When the Nova Horizons probe reached the dark outer reaches of the Solar System, in addition to Pluto, their instruments picked up new things.
Very faintly, the space between the stars was blazing with optical light. This was not in itself unexpected; this light is called the cosmic optical color, a faint light from all the lights in the Universe outside our galaxy.
It was a strange part of the light. Significantly more than scientists thought there should be – twice as much, in fact.
Now, in a new paper, scientists posit a possible explanation for the excess optical light: a by-product of the unobservable interaction of dark matter.
“The results of this work,” write the researchers, who were led by astrophysicist José Luis Bernal of Johns Hopkins University, “provide a potential explanation for the excess of the cosmic optical career, which is allowed by independent observational constraints, and can answer one of the most long-standing unknowns in cosmology: the nature of dark matter”.
We have many questions about the universe, but dark matter is the most troubling. We give this name to the mysterious mass in the universe It is responsible for providing far less gravity in contracted areas than it should be.
so that the galaxies rotate faster than they should under the gravity that is generated by the visible mass of matter.
The curvature of spacetime around massive objects is greater than it should be if we count the curvature of spacetime as only hot matter.
But whatever creates this effect, we cannot directly detect. The only way we know it is that we can’t just figure this out of gravity.
It is a real property. About 80 percent of the matter in the universe is dark matter.
There are some hypotheses about what might happen. One of the candidates is the axion, which belongs to a class of molecular particles first conceived in the 1970s to solve the question of why strong atomic forces follow something called charge symmetry, when most models say they don’t.
As it turns out, axions in the specific mass environment should also behave exactly as we expect dark matter to behave. And there could be a way to detect them, because theoretically, axions are expected to decay into pairs of photons in the presence of a strong magnetic field.
Some experiments are looking for sources of these photons, but they must also be streaming through space in excessive numbers.
The difficulty is to separate them from all other light sources in the universe, and this comes in a cosmic perspective.
The place itself is very difficult to detect when it is so faint. The Long Range Reconnaissance Imager (LORRI) launched on New Horizons is perhaps the best tool for the job yet. It is far from Earth and the Sun, and LORRI is far more sensitive than the Voyager probes that were launched 40 years ago.
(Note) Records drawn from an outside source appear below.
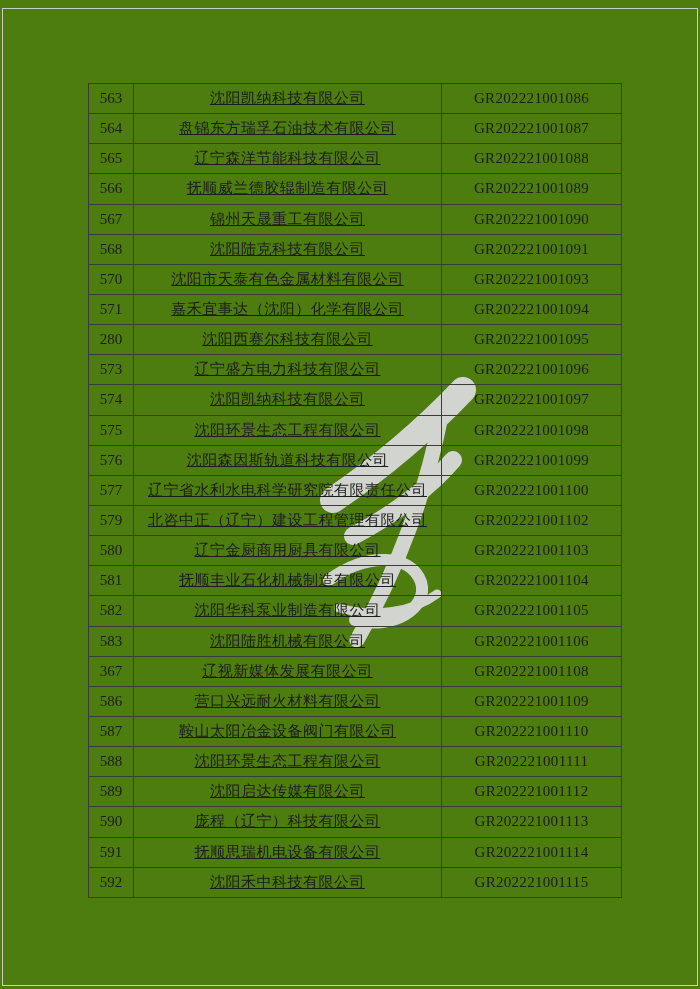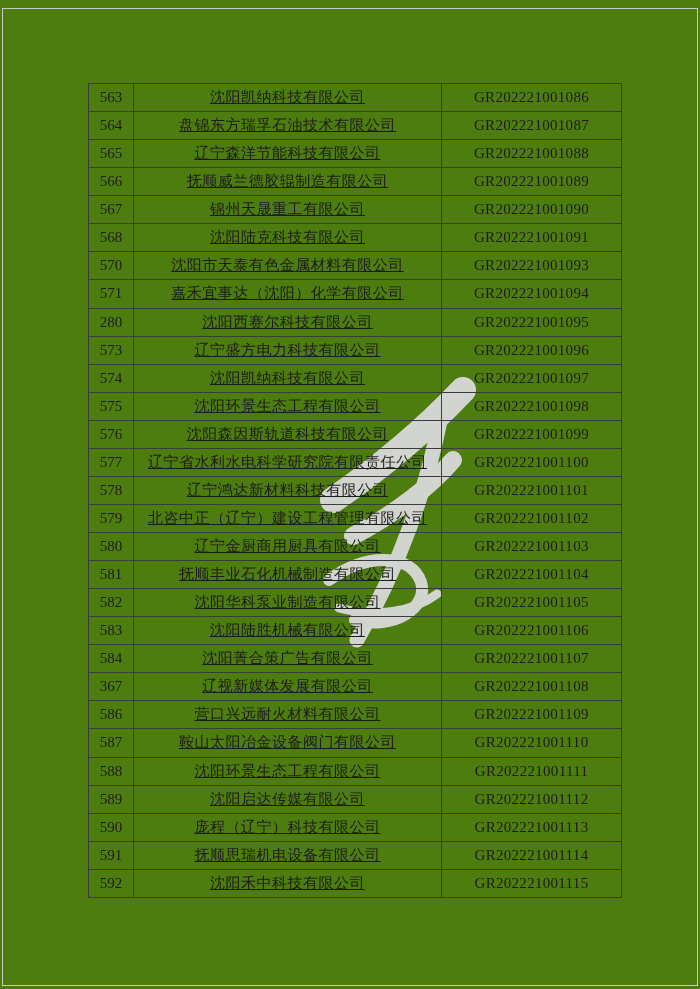--- a/index.html
+++ b/index.html
@@ -162,11 +162,6 @@
       <td class="col-code">GR202221001100</td>
     </tr>
 
-    <tr>
-      <td class="col-no">578</td>
-      <td class="col-name">辽宁鸿达新材料科技有限公司</td>
-      <td class="col-code">GR202221001101</td>
-    </tr>
 
     <tr>
       <td class="col-no">579</td>

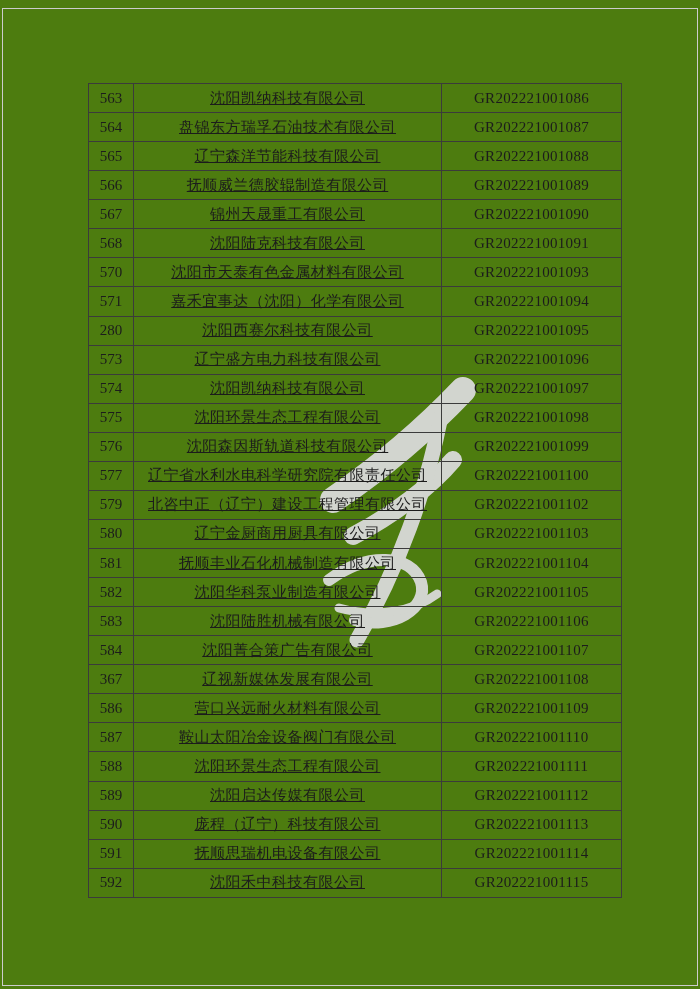--- a/index.html
+++ b/index.html
@@ -193,11 +193,6 @@
       <td class="col-code">GR202221001106</td>
     </tr>
 
-    <tr>
-      <td class="col-no">584</td>
-      <td class="col-name">沈阳菁合策广告有限公司</td>
-      <td class="col-code">GR202221001107</td>
-    </tr>
 
     <tr>
       <td class="col-no">367</td>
Scientists have assumed that the excess detected by New Horizons is a product of stars and galaxies that we cannot see. And that option is still very much on the table. Bernal and his team needed to assess whether dark axion-atral events might be responsible for extra-light.
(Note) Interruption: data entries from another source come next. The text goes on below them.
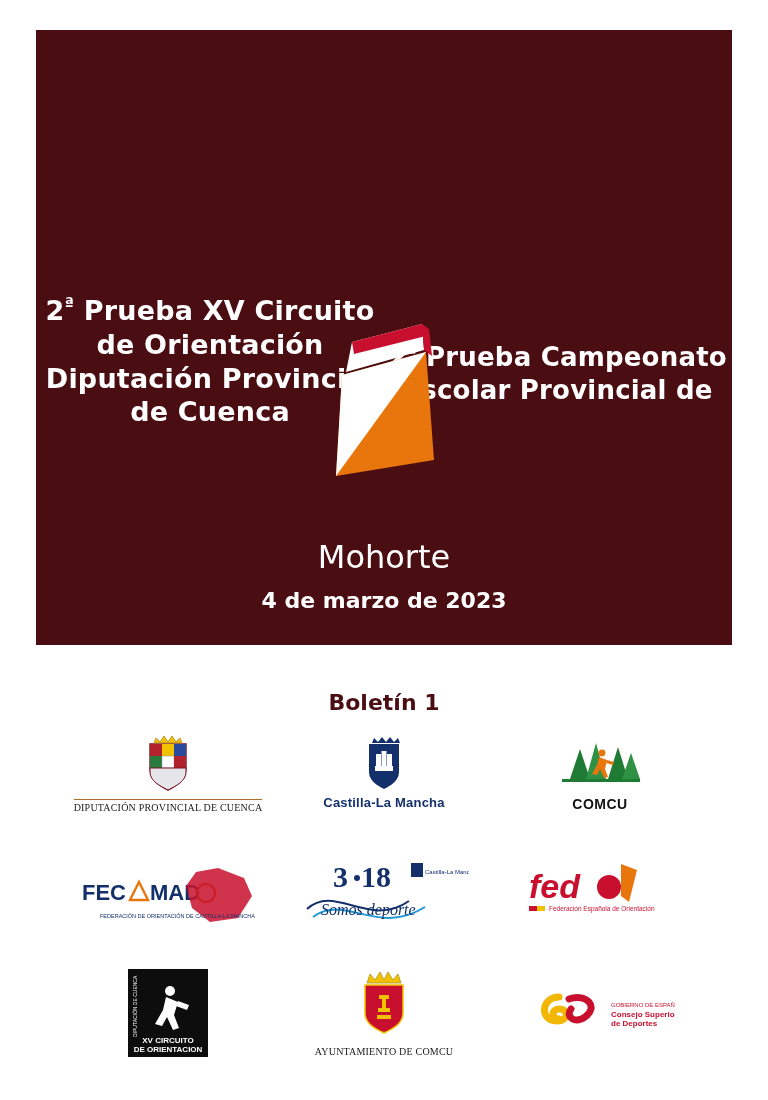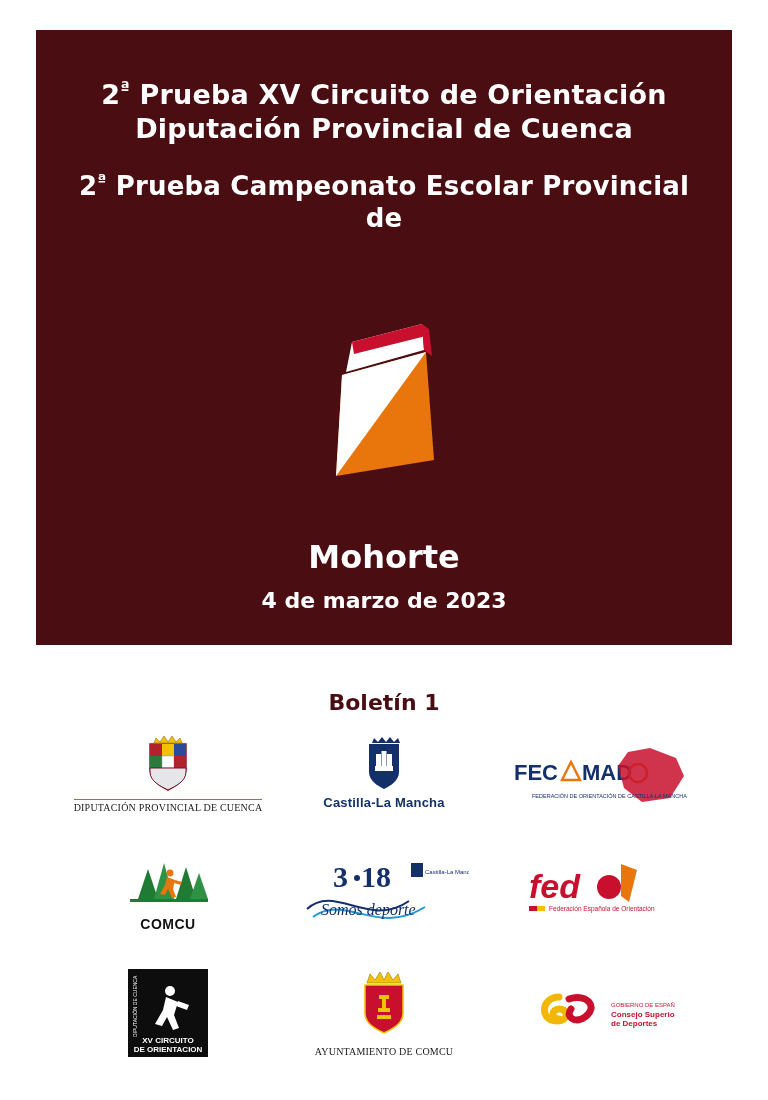--- a/index.html
+++ b/index.html
@@ -24,7 +24,6 @@
     height: 615px;
     background: #4a0d12;
     display: flex;
-    flex-direction: column;
     align-items: center;
     box-sizing: border-box;
     padding-top: 48px;

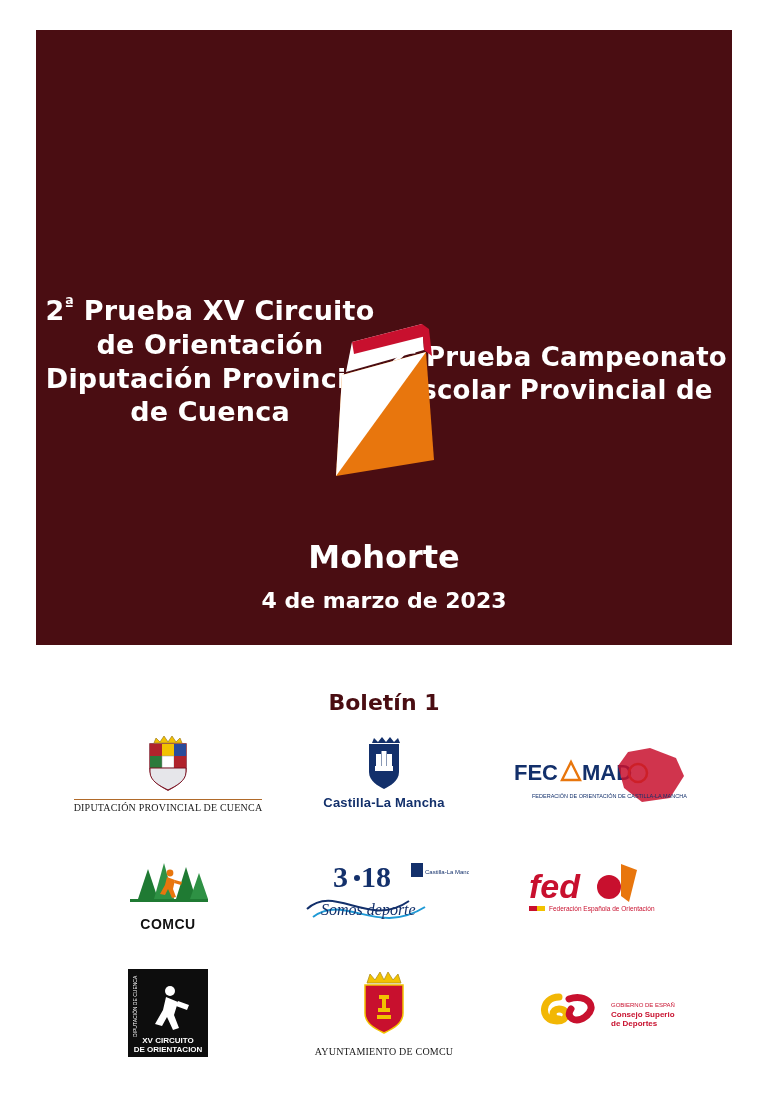--- a/index.html
+++ b/index.html
@@ -67,7 +67,7 @@
     text-align: center;
     color: #ffffff;
     font-size: 32px;
-    font-weight: bold;
+    font-weight: normal;
   }
   .event-date {
     position: absolute;

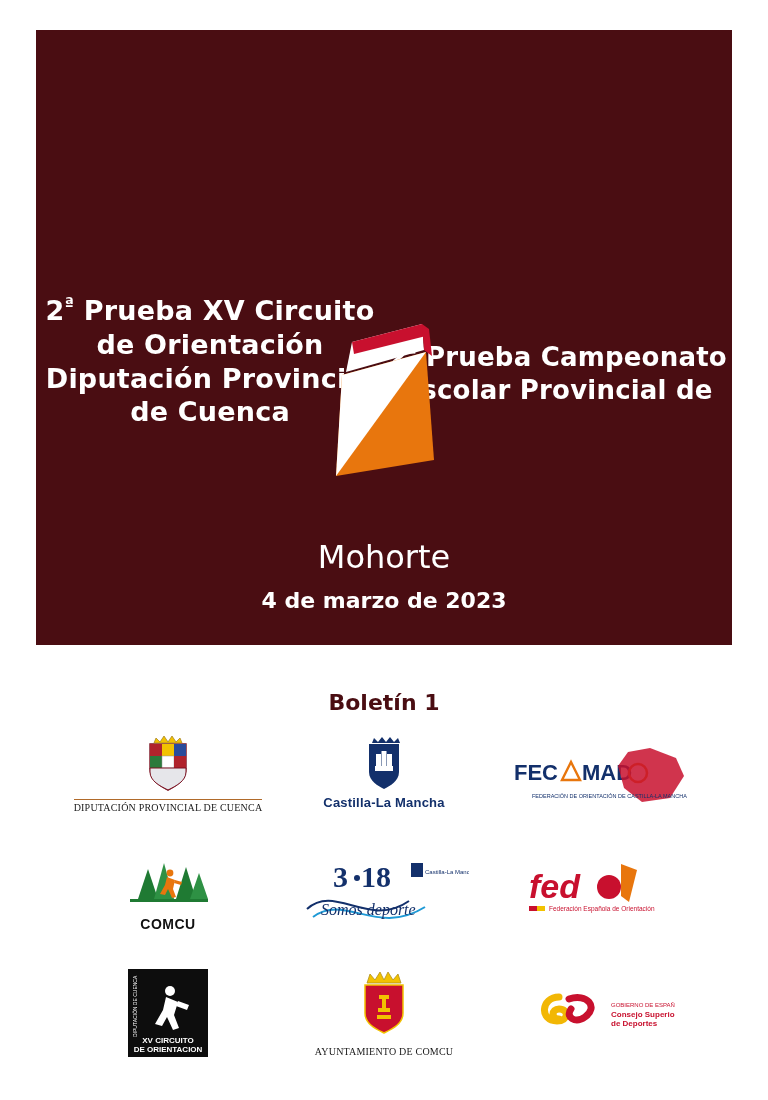--- a/index.html
+++ b/index.html
@@ -206,19 +206,6 @@
       </svg>
     </span>
     <div class="sponsor-caption bold">Castilla-La Mancha</div>
-  </div>
-
-  <div class="sponsor">
-    <span>
-      <svg width="180" height="74" viewBox="0 0 180 74" aria-hidden="true">
-        <text x="4" y="44" font-family="Liberation Sans, sans-serif" font-size="22" font-weight="bold" fill="#13306b">FEC</text>
-        <polygon points="52,44 61,26 70,44" fill="none" stroke="#e8760d" stroke-width="2.4"></polygon>
-        <text x="72" y="44" font-family="Liberation Sans, sans-serif" font-size="22" font-weight="bold" fill="#13306b">MAD</text>
-        <circle cx="128" cy="37" r="9" fill="none" stroke="#e8760d" stroke-width="2.6"></circle>
-        <path d="M118 16 l22 -4 l26 10 l8 18 l-14 22 l-28 4 l-18 -14 l-6 -22 Z" fill="#c8102e" opacity="0.85"></path>
-        <text x="22" y="62" font-family="Liberation Sans, sans-serif" font-size="5.5" fill="#13306b">FEDERACIÓN DE ORIENTACIÓN DE CASTILLA-LA MANCHA</text>
-      </svg>
-    </span>
   </div>
 
   <div class="sponsor">
@@ -241,6 +228,19 @@
 
   <div class="sponsor">
     <span>
+      <svg width="180" height="74" viewBox="0 0 180 74" aria-hidden="true">
+        <text x="4" y="44" font-family="Liberation Sans, sans-serif" font-size="22" font-weight="bold" fill="#13306b">FEC</text>
+        <polygon points="52,44 61,26 70,44" fill="none" stroke="#e8760d" stroke-width="2.4"></polygon>
+        <text x="72" y="44" font-family="Liberation Sans, sans-serif" font-size="22" font-weight="bold" fill="#13306b">MAD</text>
+        <circle cx="128" cy="37" r="9" fill="none" stroke="#e8760d" stroke-width="2.6"></circle>
+        <path d="M118 16 l22 -4 l26 10 l8 18 l-14 22 l-28 4 l-18 -14 l-6 -22 Z" fill="#c8102e" opacity="0.85"></path>
+        <text x="22" y="62" font-family="Liberation Sans, sans-serif" font-size="5.5" fill="#13306b">FEDERACIÓN DE ORIENTACIÓN DE CASTILLA-LA MANCHA</text>
+      </svg>
+    </span>
+  </div>
+
+  <div class="sponsor">
+    <span>
       <svg width="170" height="80" viewBox="0 0 170 80" aria-hidden="true">
         <text x="34" y="34" font-family="Liberation Serif, serif" font-size="30" font-weight="bold" fill="#13306b">3</text>
         <circle cx="58" cy="25" r="3" fill="#13306b"></circle>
They performed mathematical modeling and determined that axions with charges between 8 and 20 electron volts could produce the observed signal under certain conditions.
It is incredibly light for a particle that is usually measured in megaelectronvolts. But with recent estimates placing the molecular fraction of matter at a fraction of one electronvolt, these numbers will require relatively massive axions.
It is impossible to tell which explanation is correct based on the present data alone. The researchers, however, in narrowing down the masses of the axes that may be excesses, have laid the foundations for future investigations of these enigmatic particles.
“If the excess arises from the decay to the dark photon line, there will be a noticeable signal in the intended measurements of the line intensity,” the researchers write.
“Furthermore, the ultraviolet instrument on New Horizons (which will have better sensitivity and explore a different range of the spectrum) and future studies of very high energy gamma-ray attenuation will also test this hypothesis and expand the search for dark matter to a wider range of frequencies.”
The research was published in Physical Review Letters.